[MDEV-25288] Create a list of tests for distributions to run upon building/packaging MariaDB server Created: 2021-03-29  Updated: 2021-06-11  Resolved: 2021-04-22

Status: Closed
Project: MariaDB Server
Component/s: Tests
Fix Version/s: 10.2.38, 10.3.29, 10.4.19, 10.5.10, 10.6.0

Type: Task Priority: Blocker
Reporter: Elena Stepanova Assignee: Elena Stepanova
Resolution: Fixed Votes: 0
Labels: None

Issue Links:
Relates
relates to MDEV-7069 Fix buildbot failures in main server ... Stalled
relates to MDEV-10605 main.create_delayed failed in buildbo... Open

 Description   

Replace the black list of unstable tests introduced in MDEV-10604 and maintained since then with a list of tests which distributions can run in their build/packaging process.

Since the goal of running MTR tests during 3-rd party build process is not to test MariaDB code but only to ensure that the build is functional, there is no need to run thousands of MariaDB tests and combinations. So, the new collection will be much shorter and more static than the previous unstable-tests list.

Criteria:

  • separate components (plugins, clients, scripts) should be represented by at least one test when possible;
  • every suite should be represented by at least one test, except for those which aren't run regularly and thus aren't maintained properly;
  • the tests shouldn't have any sporadic failures on main maintenance branches in the last half of a year (*);
  • the tests can't require debug build, windows, or a special configuration not normally present on build machines;
  • out of the remaining candidates, the priority is given to those with higher line coverage and/or more generic ones (judging by name) and/or more those which closer relate to the system/environment (judging by name).

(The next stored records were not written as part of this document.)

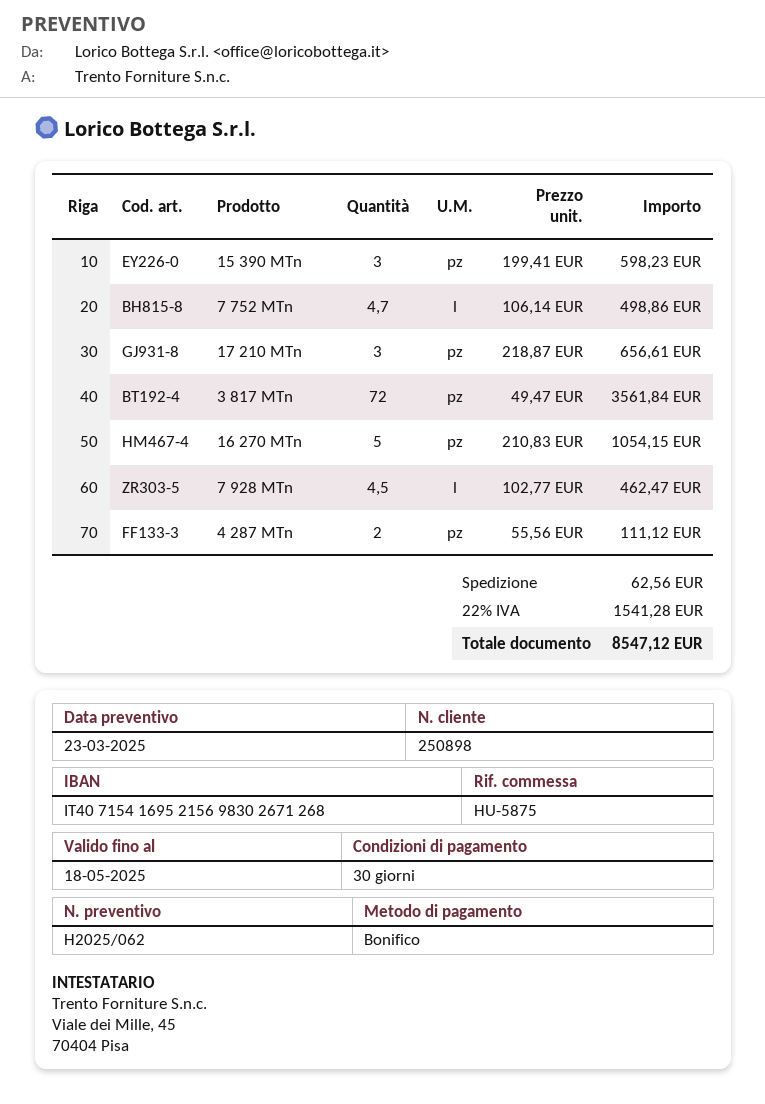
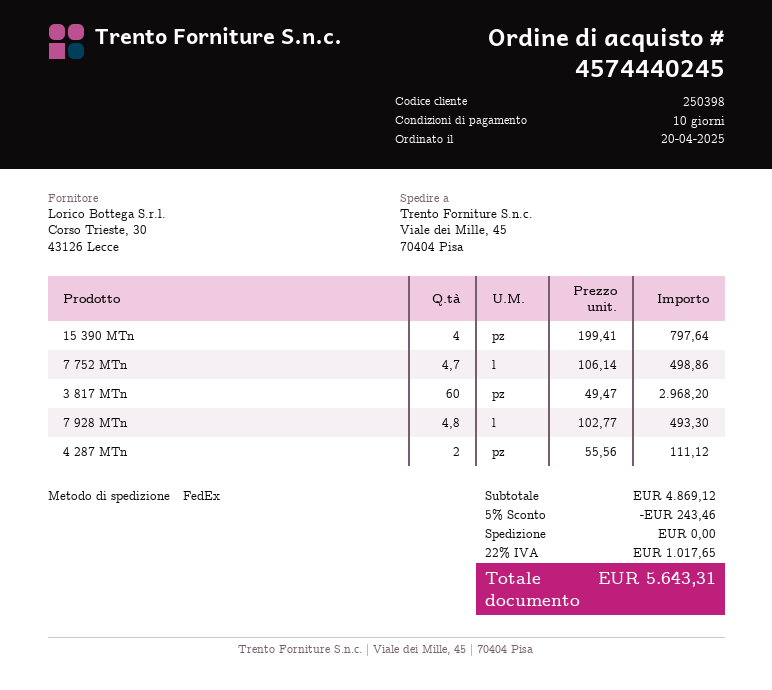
payment terms: 30 days -> 10 days
customer number: 250898 -> 250398
15 390 MTn: 3 x 199.41 = 598.23 -> 4 x 199.41 = 797.64
17 210 MTn: 3 x 218.87 = 656.61 -> none
3 817 MTn: 72 x 49.47 = 3561.84 -> 60 x 49.47 = 2968.20
16 270 MTn: 5 x 210.83 = 1054.15 -> none
7 928 MTn: 4.5 x 102.77 = 462.47 -> 4.8 x 102.77 = 493.30
discount: none -> 5% = 243.46
shipping: 62.56 -> 0.00
tax: 22% = 1541.28 -> 22% = 1017.65
total: 8547.12 -> 5643.31

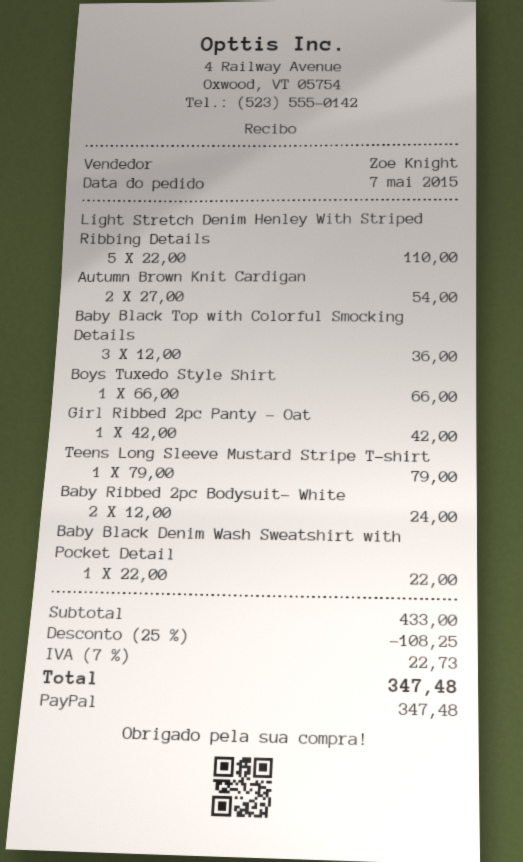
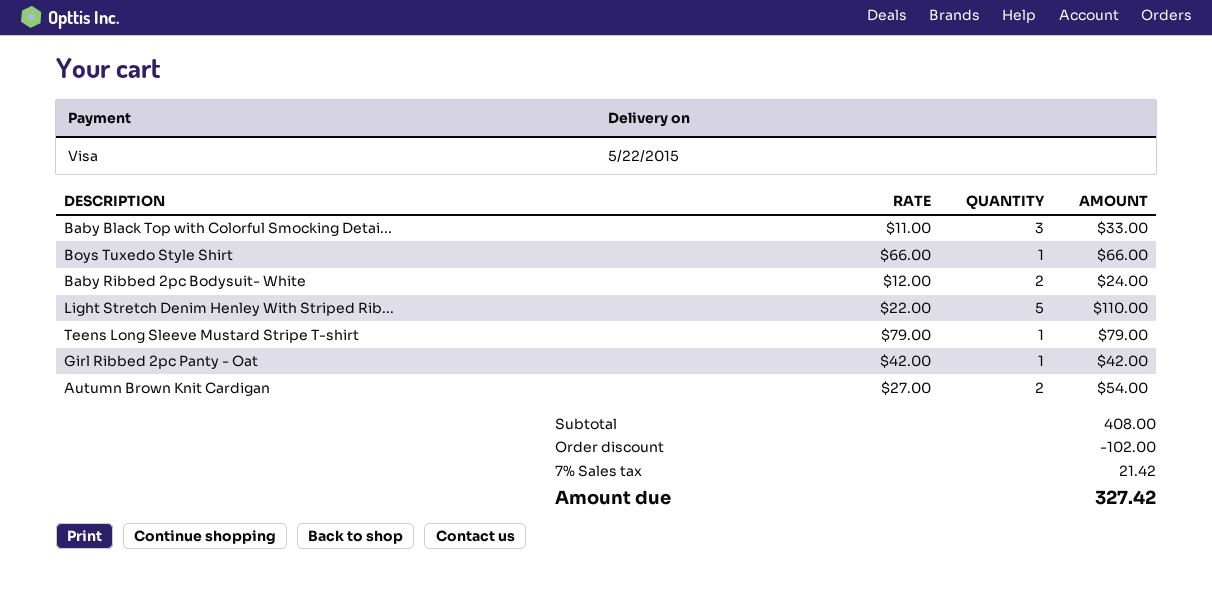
payment method: PayPal -> Visa
Baby Black Top with Colorful Smocking Details: 3 x 12.00 = 36.00 -> 3 x 11.00 = 33.00
Baby Black Denim Wash Sweatshirt with Pocket Detail: 1 x 22.00 = 22.00 -> none
subtotal: 433.00 -> 408.00
discount: 108.25 -> 102.00
tax: 7% = 22.73 -> 7% = 21.42
total: 347.48 -> 327.42

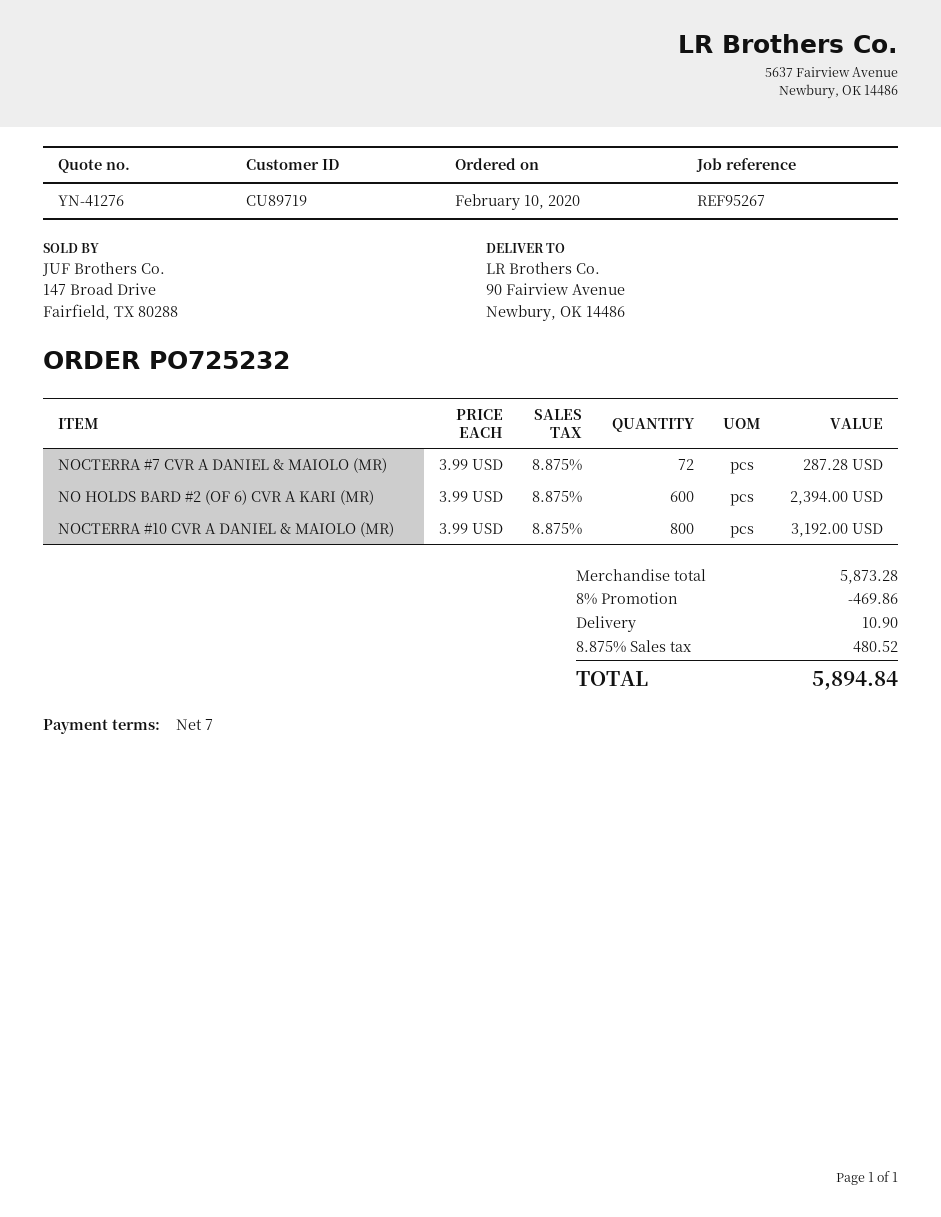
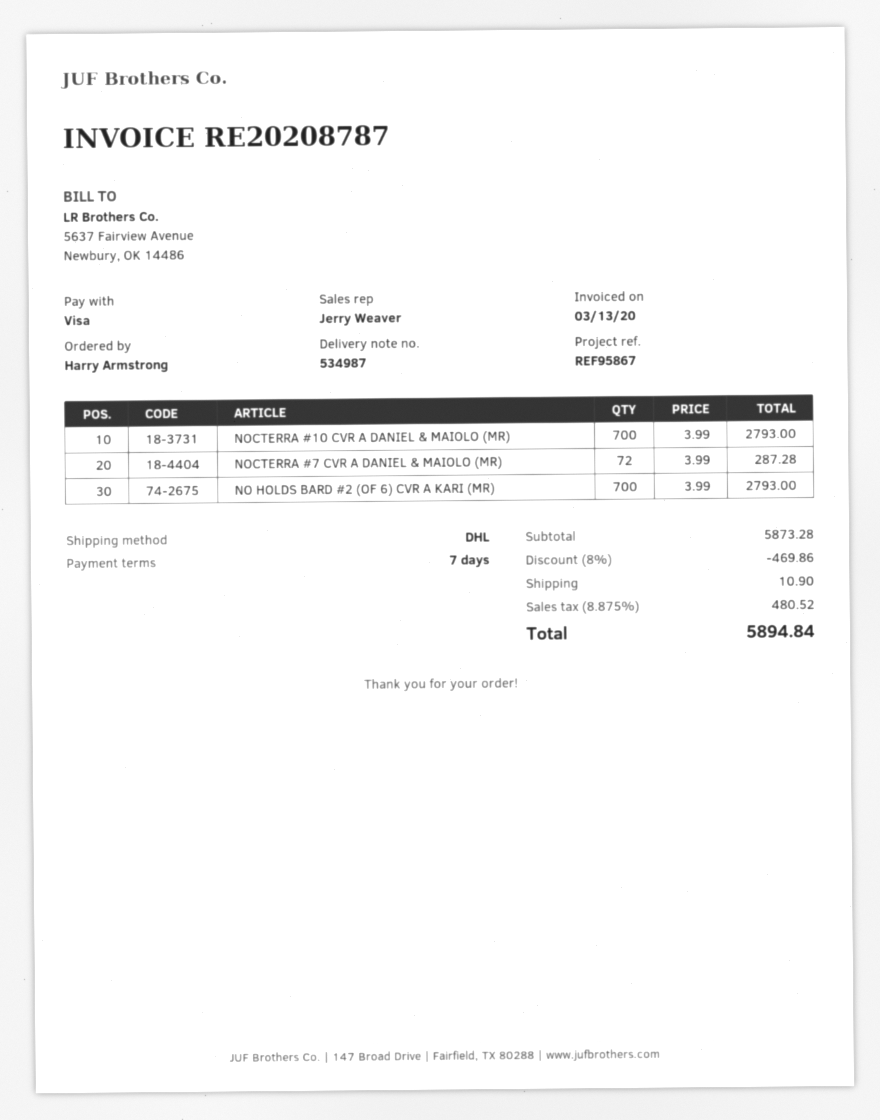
reference: REF95267 -> REF95867
NO HOLDS BARD #2 (OF 6) CVR A KARI (MR): 600 x 3.99 = 2394.00 -> 700 x 3.99 = 2793.00
NOCTERRA #10 CVR A DANIEL & MAIOLO (MR): 800 x 3.99 = 3192.00 -> 700 x 3.99 = 2793.00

(*) Once the list is created, this condition won't be explicitly re-checked before the release, as it was done for unstable-tests. Instead, we should have an buildbot step which would run these tests, and its failure should be "fatal" and require an immediate action.

Draft list for 10.2 (first edition)

archive.archive
archive.archive_gis
archive.partition_archive
binlog.binlog_base64_flag
binlog.binlog_database
binlog.binlog_innodb
binlog.binlog_parallel_replication_marks_stm_mix
binlog.binlog_row_mix_innodb_myisam
binlog.flashback
binlog_encryption.encrypted_slave
connect.bin
connect.bson
connect.dbf
connect.dir
connect.endian
connect.general
connect.json
connect.mysql
connect.secure_file_priv
connect.tbl
csv.csv
disks.disks
encryption.encryption_force
encryption.innodb_encryption_tables
encryption.tempfiles_encrypted
federated.federated
federated.federatedx
gcol.gcol_select_innodb
handler.interface
heap.heap
innodb.innodb
innodb.autoinc_persist
innodb.innodb_defrag_binlog
innodb.innodb_mysql
innodb.monitor
innodb.purge
innodb.table_flags
innodb.xa_recovery
innodb_fts.fulltext
innodb_gis.geometry
innodb_gis.rtree
innodb_zip.innodb-zip
innodb_zip.page_size
json.json_no_table
main-test_sql_discovery.create
main.blackhole
main.bootstrap
main.compress
main.connect
main.ctype_collate
main.ctype_utf8
main.default
main.dyncol
main.fulltext
main.function_defaults
main.gis
main.grant
main.handlersocket
main.information_schema
main.innodb_ext_key
main.log_tables
main.lowercase_fs_off
main.myisam
main.mysql_client_test
main.mysql_protocols
main.mysql_upgrade
main.mysqladmin
main.mysqlbinlog
main.mysqlcheck
main.mysqld--defaults-file
main.mysqldump
main.mysqlhotcopy_myisam
main.mysqlshow
main.mysqlslap
main.mysqltest
main.parser
main.partition
main.perror
main.plugin
main.plugin_auth
main.pool_of_threads
main.ps
main.repair
main.shutdown
main.sp
main.ssl
main.ssl_compress
main.stat_tables
main.statistics
main.subselect
main.symlink
main.temp_table
main.timezone
main.type_timestamp_hires
main.user_var
main.userstat
main.variables
main.view
main.win
main.xa
maria.maria
mariabackup.full_backup
metadata_lock_info.table_metadata_lock
mroonga/storage.variable_version
mroonga/wrapper.count_star
multi_source.multisource
oqgraph.general-innodb
parts.rpl_partition
perfschema.selects
plugins.auth_ed25519
plugins.cracklib_password_check
plugins.dialog
plugins.fulltext_plugin
plugins.locales
plugins.pam_cleartext
plugins.processlist
plugins.qc_info
plugins.server_audit
plugins.simple_password_check
plugins.sql_error_log
plugins.two_password_validations
plugins.unix_socket
query_response_time.basic
rocksdb.rocksdb
roles.definer
rpl.rpl_gtid_basic
rpl.rpl_relayrotate
rpl.rpl_row_blob_innodb
rpl.rpl_semi_sync_event
rpl.rpl_sp
rpl.rpl_stm_binlog_max_cache_size
rpl.rpl_switch_stm_row_mixed
sequence.simple
spider.basic_sql
spider.ha
sql_discovery.simple
sys_vars.sysvars_aria
sys_vars.sysvars_server_notembedded
vcol.vcol_syntax
wsrep.variables

On my machine it takes ~3 min on a non-debug 10.2 build, with MTR running in shm with --parallel=4.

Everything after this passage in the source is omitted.